柳生藩の財政立て直しに尽力を注いだ家老・小山田氏の屋敷で、入館料は350円。

石垣には1841年(天保12年)に尾張石工が築いたと記されている。

1964年(昭和39年)に作家「山岡壮八氏」の所有となり、「柳生宗矩」の生涯を描いた1971年(昭和46年)放映の、NHK大河ドラマ「春の坂道」の構想はここで練られた。
その後は奈良市へ寄贈され、現在は中に柳生観光協会がある。
神護山芳徳禅寺

柳生家の菩提寺で、「柳生の里」が一望できる山上にある。
江戸時代初期の1638年に、「柳生宗矩」が父の菩提を弔うために、親交のあった「沢庵(たくあん)」和尚を招いて建立した。

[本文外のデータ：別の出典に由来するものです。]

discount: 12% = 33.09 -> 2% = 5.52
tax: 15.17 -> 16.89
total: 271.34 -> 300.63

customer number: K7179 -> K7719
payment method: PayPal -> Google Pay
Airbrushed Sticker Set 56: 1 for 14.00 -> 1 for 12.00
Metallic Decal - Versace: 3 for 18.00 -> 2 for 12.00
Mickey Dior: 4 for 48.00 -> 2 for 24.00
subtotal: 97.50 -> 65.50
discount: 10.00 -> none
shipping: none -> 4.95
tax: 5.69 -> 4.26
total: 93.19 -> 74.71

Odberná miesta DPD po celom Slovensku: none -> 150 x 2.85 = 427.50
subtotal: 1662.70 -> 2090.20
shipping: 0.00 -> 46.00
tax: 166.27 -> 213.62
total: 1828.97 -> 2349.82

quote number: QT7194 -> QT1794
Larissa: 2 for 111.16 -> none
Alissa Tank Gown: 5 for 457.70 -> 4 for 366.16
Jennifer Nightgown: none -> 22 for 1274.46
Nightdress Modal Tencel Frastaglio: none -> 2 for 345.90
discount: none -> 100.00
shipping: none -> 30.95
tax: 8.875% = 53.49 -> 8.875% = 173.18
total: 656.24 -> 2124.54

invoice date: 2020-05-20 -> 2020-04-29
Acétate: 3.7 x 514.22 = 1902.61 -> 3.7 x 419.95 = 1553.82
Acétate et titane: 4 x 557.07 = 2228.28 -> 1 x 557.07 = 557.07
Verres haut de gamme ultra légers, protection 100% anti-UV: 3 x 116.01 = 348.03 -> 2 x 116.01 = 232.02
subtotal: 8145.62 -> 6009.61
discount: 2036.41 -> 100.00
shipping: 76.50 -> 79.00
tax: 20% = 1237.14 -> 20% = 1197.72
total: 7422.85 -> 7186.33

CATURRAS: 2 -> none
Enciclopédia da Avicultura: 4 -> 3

本堂には本尊の阿弥陀如来を中心に、「柳生宗矩像」と「沢庵和尚像」が安置されている。

また隣接する史料室には、柳生に関する資料も展示している(拝観料200円)。
正木坂剣禅道場

「柳生十兵衛」が、延べ約一万人ともいわれる弟子を鍛えたと伝えられる「正木坂道場」の名を受け継く剣道場で、屋根部分と柱は元々「興福寺」の別当「一乗条院」にあったものを奈良地方裁判所から移築し、正面入口には京都所司代の玄関を移設している。

1965年(昭和40年)に、当時の住職「橋本定芳氏」の尽力によって、「芳徳寺」のすぐ下に建てられたこの道場では、今でも柳生新陰流の精神「剣禅一如」に通じる、剣道と座禅の修行が行われている。
天乃石立神社

「柳生の里」一帯には剣豪の歴史のみならず、大和高原エリアの特徴とも云える「巨石信仰」の痕跡が残されており、「柳生の里」の山中にある「天乃石立神社」は、巨石をご神体として祀っている。

近くにある「一刀石」には、「柳生石舟斎」が天狗と試合中に一刀両断に断ち切ったという伝説も残る。
「柳生の里」の駐車場&アクセス

「柳生の里」には有料の観光駐車場があり、そこから見どころをゆっくり見て周っても、半日あれば十分だ。
柳生観光駐車場
収容台数43台・普通車1日600円

近くに広大なコスモス畑が広がる。

また丹波のように、大豆本来の姿の枝豆も売っている。